Finding Content Angle Format
50% SQL regression "Your AI Makes SQL Injection Worse: Don't Trust LLM Patches for CWE-89" Blog post (findings) — high viral potential
100% crypto fix rate "Where AI Patching Actually Works" Teaching post
CWE-stratified safety Practical guide: when to trust/distrust AI patches LinkedIn post
Pattern replacement vs context-dependent Technical deep dive Conference talk

Related Work

# Paper Year Relevance
1 Pearce et al. — "Zero-Shot Vulnerability Repair with LLMs" 2023 LLM patch generation. We add regression analysis.
2 He & Vechev — "LLMs for Code Security" 2023 Security code generation. We find CWE-dependent risk.
3 Jesse et al. — "LLM-Assisted Vulnerability Remediation" 2023 Closest work.

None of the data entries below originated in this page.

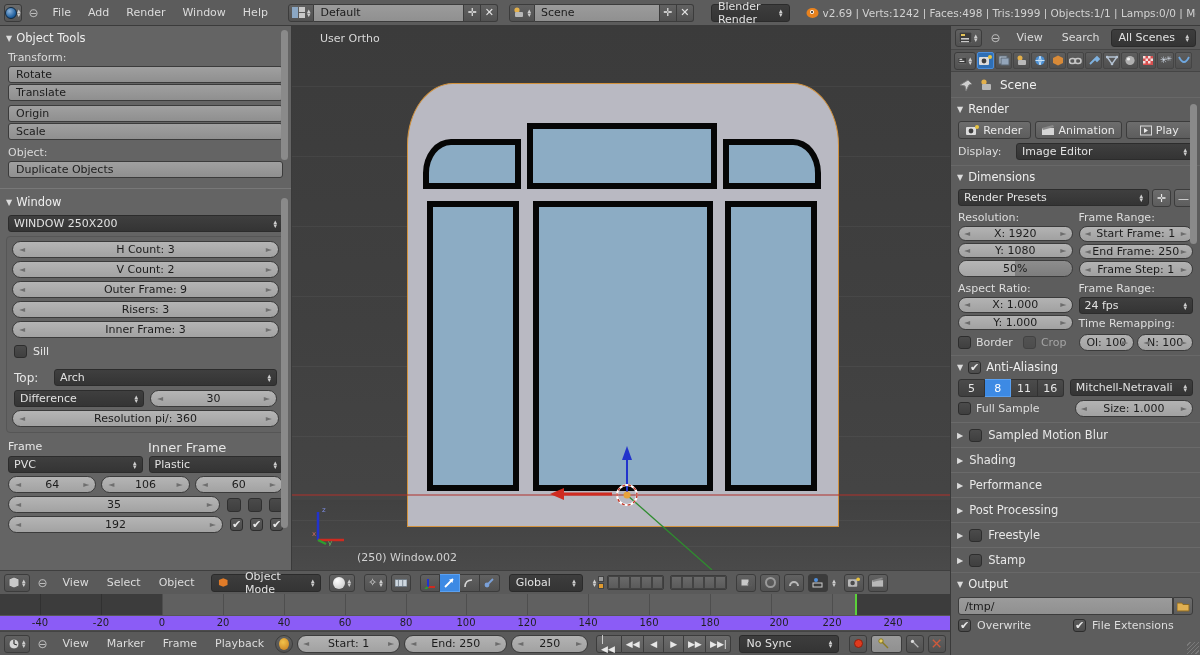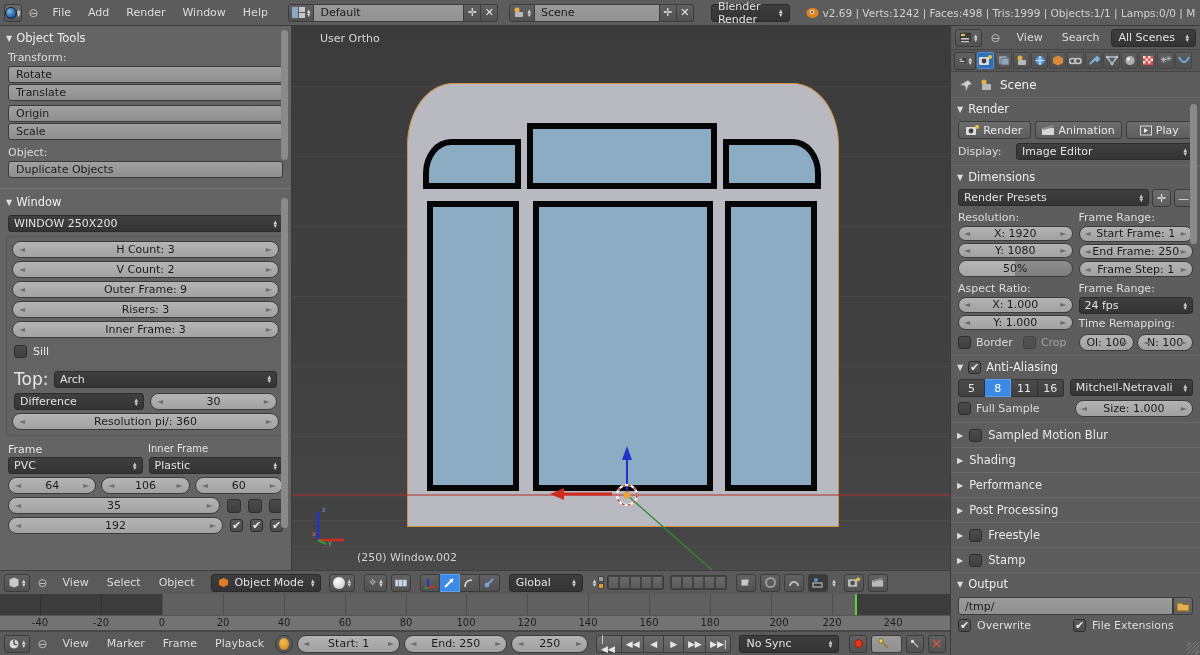--- a/index.html
+++ b/index.html
@@ -360,7 +360,7 @@
       </div>
 
       <div style="display:flex;align-items:center;gap:6px;padding:0 2px 4px 2px">
-        <span style="font-size:17px;width:34px">Top:</span>
+        <span style="font-size:12px;width:34px">Top:</span>
         <div class="drop" style="flex:1">
           <span>Arch</span>
           <span class="spinner">

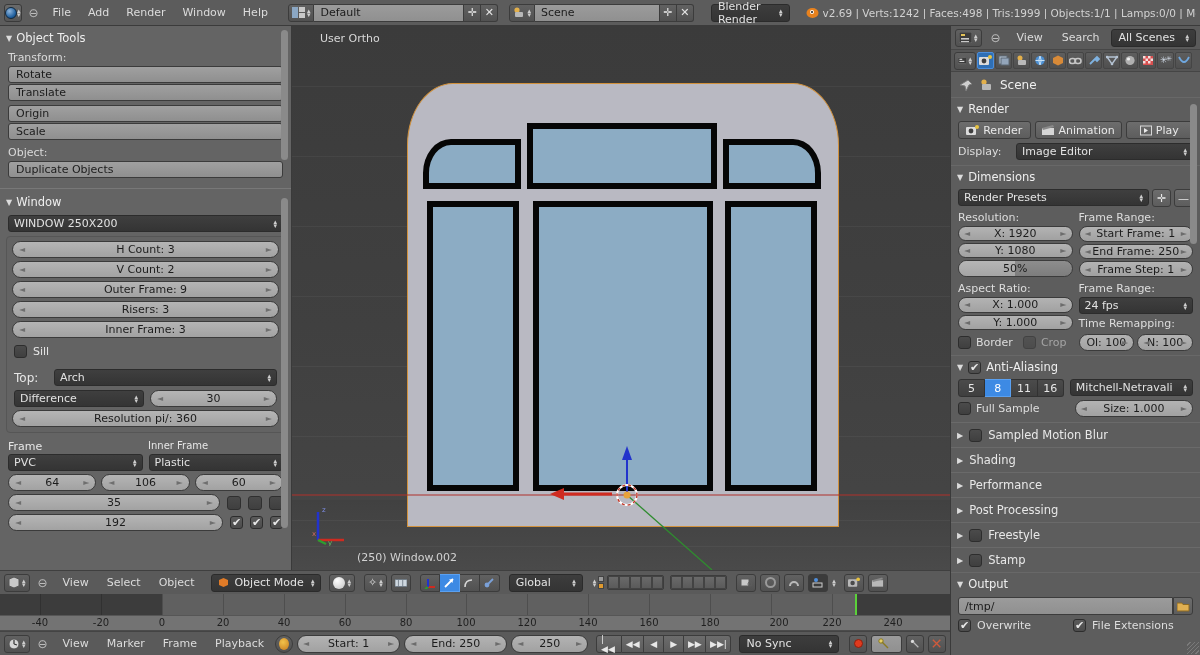--- a/index.html
+++ b/index.html
@@ -394,7 +394,7 @@
 
     <div style="display:flex;padding:4px 8px 1px 8px">
       <span style="width:140px;font-size:11px">Frame</span>
-      <span style="font-size:10px">Inner Frame</span>
+      <span style="font-size:13px">Inner Frame</span>
     </div>
     <div style="display:flex;gap:6px;padding:0 8px 3px 8px">
       <div class="drop" style="flex:1">

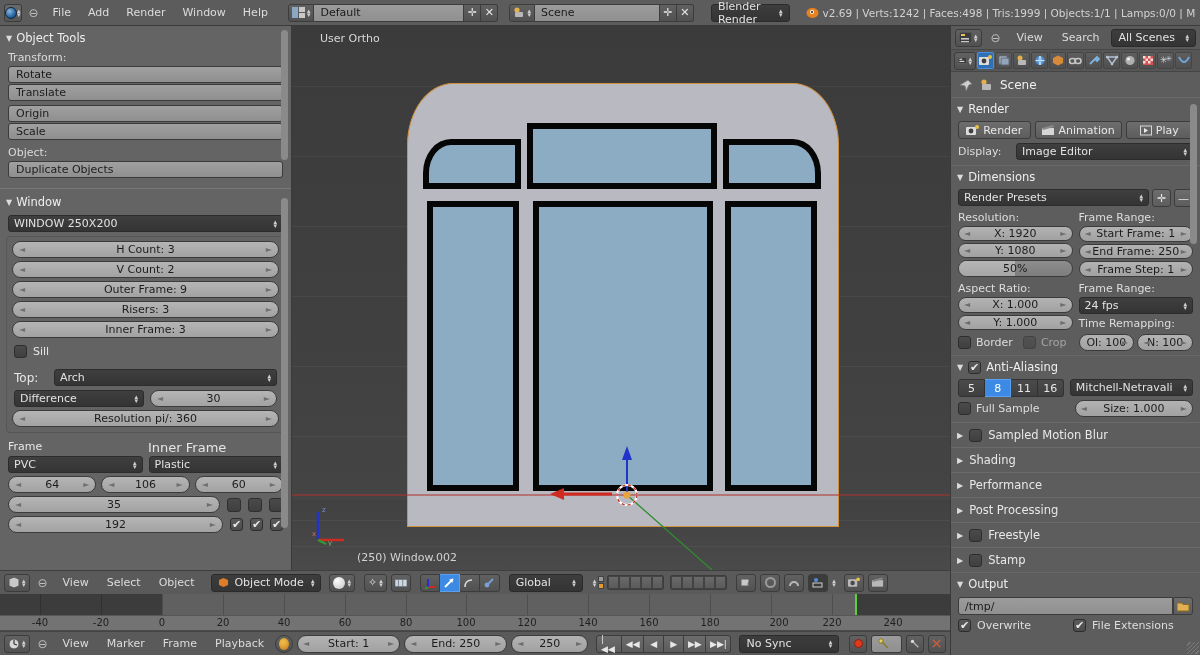--- a/index.html
+++ b/index.html
@@ -523,7 +523,7 @@
     <span class="menu-item">Object</span>
 
     <div class="dark-field" style="width:110px;margin-left:6px">
-      <span style="display:flex;align-items:center;gap:5px">
+      <span style="display:flex;align-items:center;gap:16px">
         <svg width="11" height="11" viewBox="0 0 11 11">
           <path d="M1 3 L5.5 1 L10 3 L10 8 L5.5 10 L1 8 Z" fill="#e07b28"></path>
         </svg>

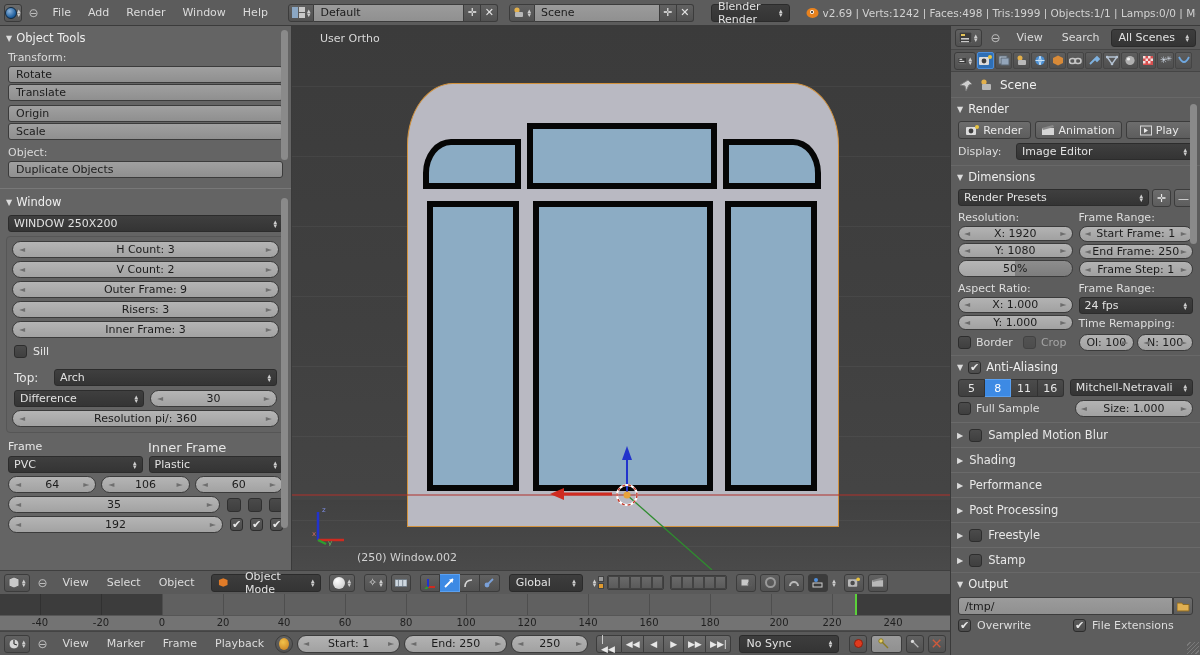--- a/index.html
+++ b/index.html
@@ -202,7 +202,7 @@
   .tl-vline{ position:absolute; top:0; width:1px; height:21px; background:rgba(0,0,0,.18); }
   #tl-play{ position:absolute; left:855px; top:0; width:2px; height:21px; background:#5bd13a; }
   #tl-ruler{ position:absolute; left:0; top:21px; width:950px; height:16px;
-             background:#737373; border-top:1px solid #565656;border-bottom:1px solid #4b4b4b;}
+             background:#8b5cf6; border-top:1px solid #565656;border-bottom:1px solid #4b4b4b;}
   .tl-tick{ position:absolute; top:1px; font-size:10px; color:#1f1f1f; transform:translateX(-50%); }
   #tl-foot{
     position:absolute; left:0; top:37px; width:950px; height:24px;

We add CWE stratification.
4 Chen et al. — "Evaluating LLMs on Code" 2021 Codex evaluation. We adapt for security metrics.
5 Fang et al. — "LLM Agents Exploit Vulns" 2024 Offensive LLM use. We test defensive (patching).

Limitations

  1. Regex-based static analysis — less precise than semgrep/bandit. False positive/negative rates unknown.
  2. Synthetic code snippets — minimal reproducible examples, not full codebase context.
  3. Single model (Claude Haiku) — GPT-4/Sonnet may perform differently.
  4. Temperature=0 — deterministic, no variance. Real-world usage has temperature>0.
  5. 50 snippets × 5 categories — small sample per CWE.

Reproducibility

All code in repository. Run bash reproduce.sh. 5 seeds, ~$2 API cost, ~10 minutes runtime. Uses Claude 3 Haiku. reproduce.sh runs the full E0-E4 suite.


Negative Results

H-1 (fix rate ≥70%) is NOT SUPPORTED at 42%. H-2 (regression ≥15%) is NOT SUPPORTED at 10% overall. Both are honestly reported.

The more important finding is qualitative: the safety of LLM patching is entirely CWE-dependent. A blanket "AI can fix your vulnerabilities" or "AI patches are dangerous" is wrong — both are true depending on the vulnerability type.